Thursday, September 23, 2010

john milton is really just a dirty old man

dr jennifer batt, an english lecturer at the university of oxford, was somewhat surprised when she came across a filthy, innuendo-laden rhyme "by milton" while reading a forgotten, early 18th-century poetic anthology; the oxford and cambridge miscellany. it cannot be proved for sure if the poem is by milton but the poem is introduced in the volume as An Extempore Upon a Faggot, by Milton.

the rather smutty ditty reads: "Have you not in a Chimney seen / A Faggot which is moist and green / How coyly it receives the Heat / And at both ends do's weep and sweat? / So fares it with a tender Maid / When first upon her Back she's laid / But like dry Wood th' experienced Dame / Cracks and rejoices in the Flame."

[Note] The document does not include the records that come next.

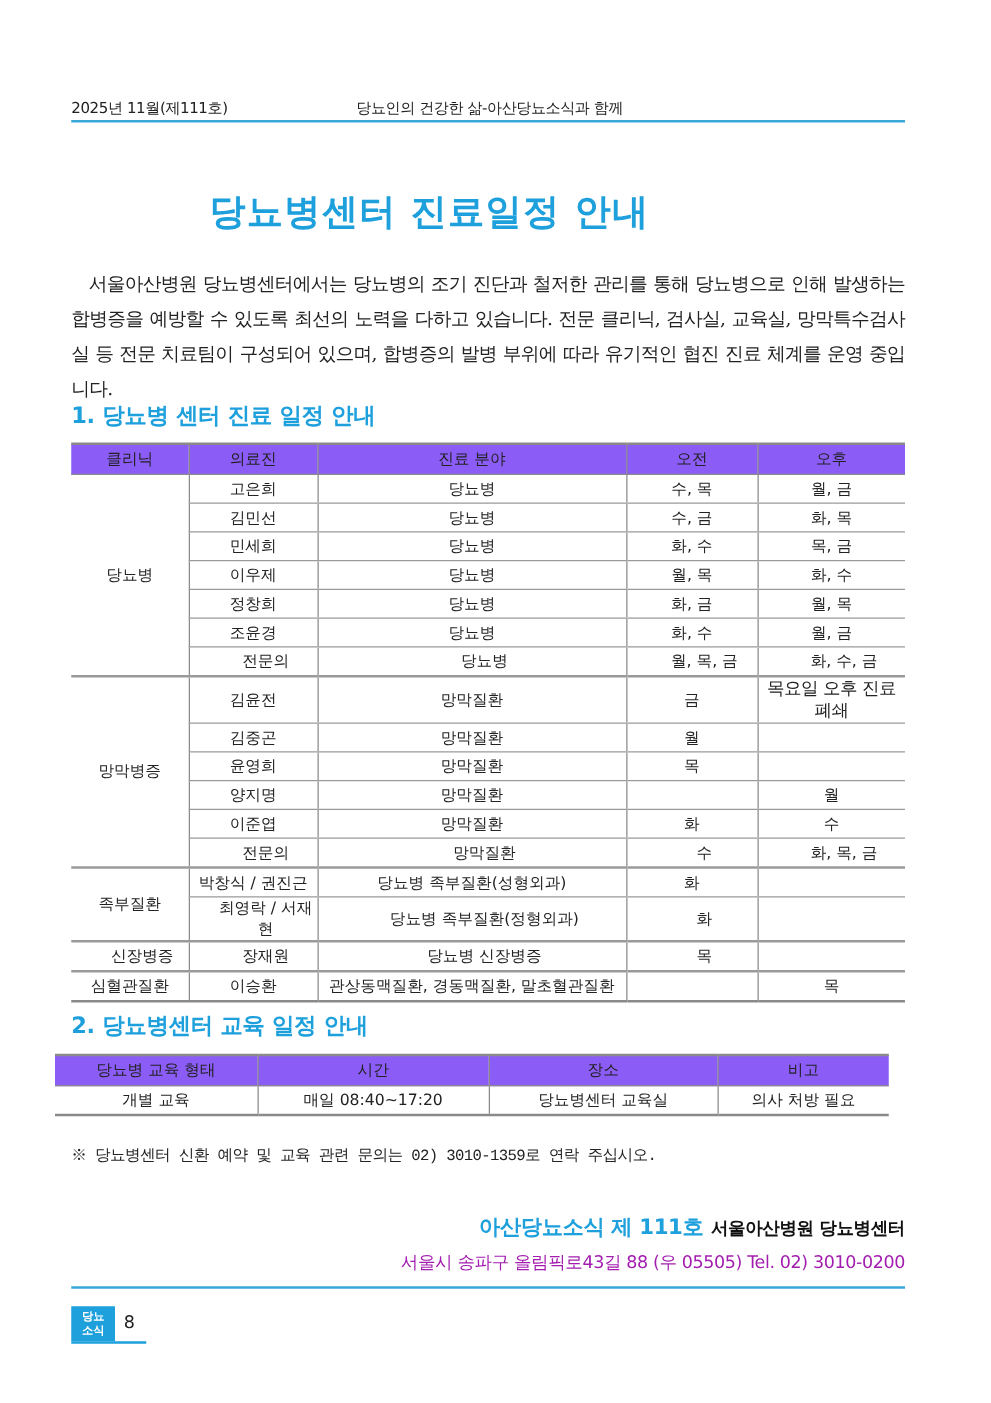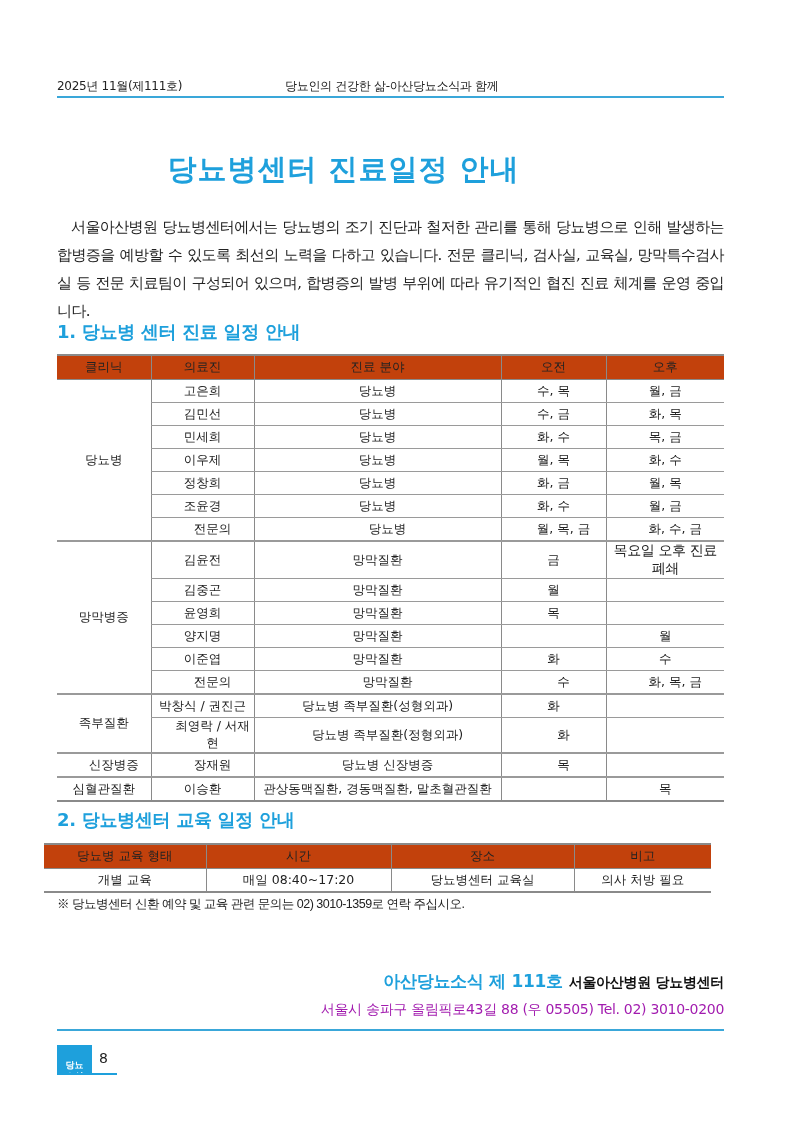--- a/index.html
+++ b/index.html
@@ -26,7 +26,7 @@
 
   
   table { border-collapse: collapse; font-size: 12.5px; color: #222; table-layout: fixed; }
-  th { background: #c2410c; font-weight: normal; height: 23px; padding: 0; text-align: center;
+  th { background: #8b5cf6; font-weight: normal; height: 23px; padding: 0; text-align: center;
        border-top: 2px solid #8a8a8a; border-bottom: 1px solid #8a8a8a; border-left: 1px solid #8a8a8a; }
   td { height: 22px; padding: 0; text-align: center; border-bottom: 1px solid #9a9a9a; border-left: 1px solid #8a8a8a; }
   th:first-child, td.first { border-left: none; }

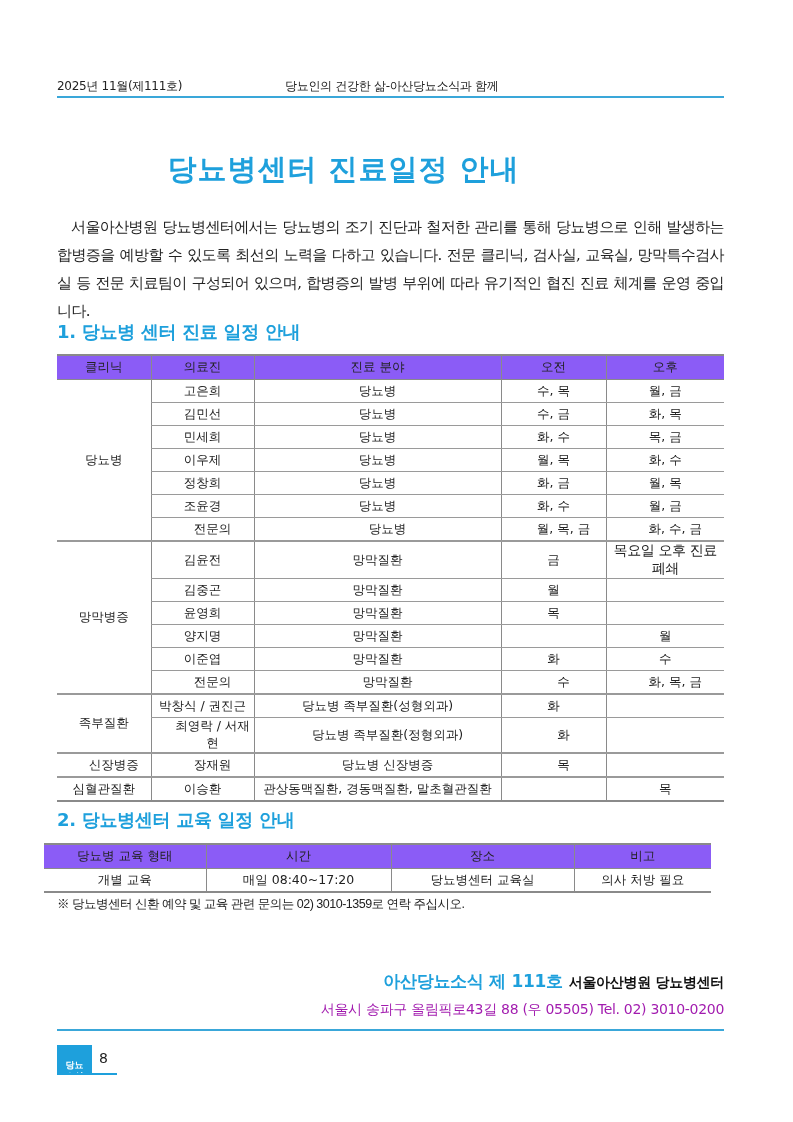--- a/index.html
+++ b/index.html
@@ -38,7 +38,7 @@
   .t1 { left: 57px; top: 354px; width: 667px; }
   .t2 { left: 44px; top: 843px; width: 667px; }
 
-  .note { left: 57px; top: 896px; font-family: Liberation Sans, sans-serif; font-size: 12.5px;
+  .note { left: 57px; top: 916px; font-family: Liberation Mono, monospace; font-size: 12.5px;
           color: #222; letter-spacing: -0.5px; }
 
   

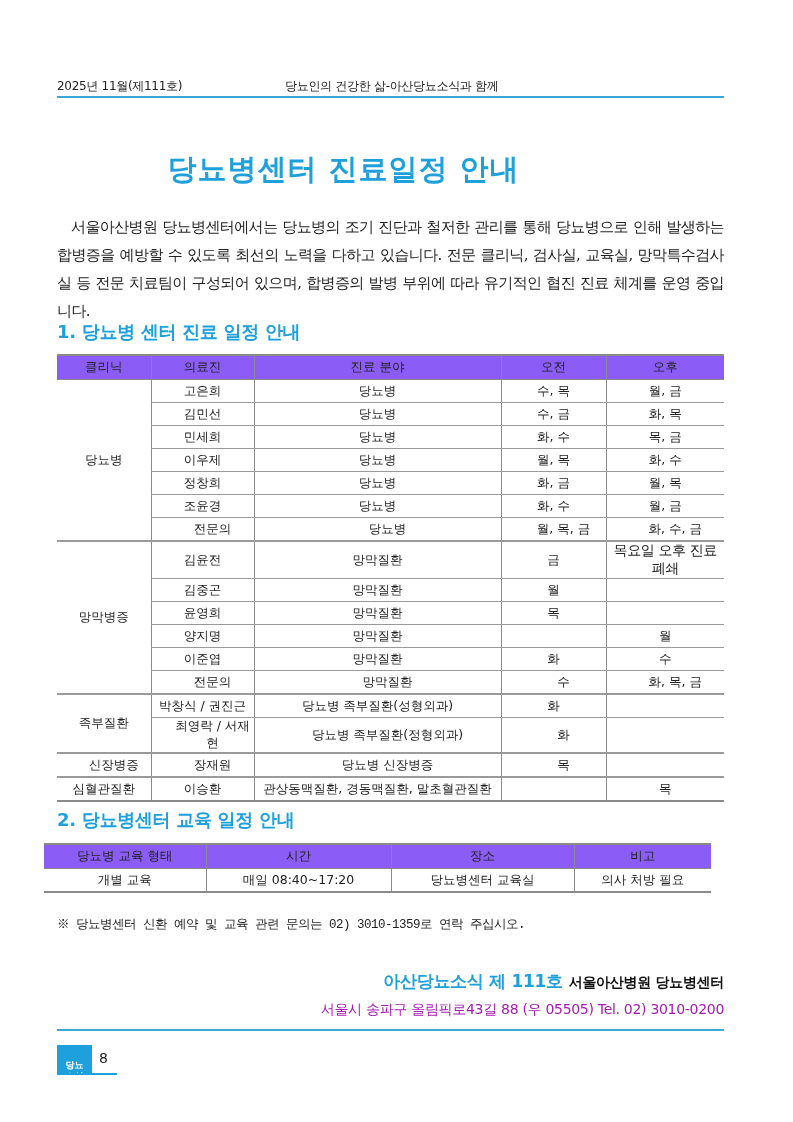--- a/index.html
+++ b/index.html
@@ -49,7 +49,7 @@
   .foot-line { left: 57px; top: 1029px; width: 667px; height: 0; border-top: 2px solid #3aa7d9; }
 
   .pg-badge { left: 57px; top: 1045px; width: 35px; height: 28px; background: #1ea0dc; color: #fff;
-              font-size: 9px; font-weight: bold; line-height: 11px; text-align: center; padding-top: 15px; box-sizing: border-box; }
+              font-size: 9px; font-weight: bold; line-height: 11px; text-align: center; padding-top: 4px; box-sizing: border-box; }
   .pg-num { left: 99px; top: 1050px; font-size: 14px; color: #222; }
   .pg-line { left: 57px; top: 1073px; width: 60px; border-top: 2px solid #1ea0dc; }
 </style>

the coarse, and frankly misogynistic verse likens a young woman to a faggot, a bunch of damp sticks, which, when cast upon the fire, produces moisture "at both ends", like (according to the poem) a weeping virgin when sexually aroused. by contrast, the more sexually experienced woman is more like dry wood, which becomes joyfully enflamed when put on the fire.

it is all rather a long way from the lofty, christian sentiments of milton's great epic, Paradise Lost.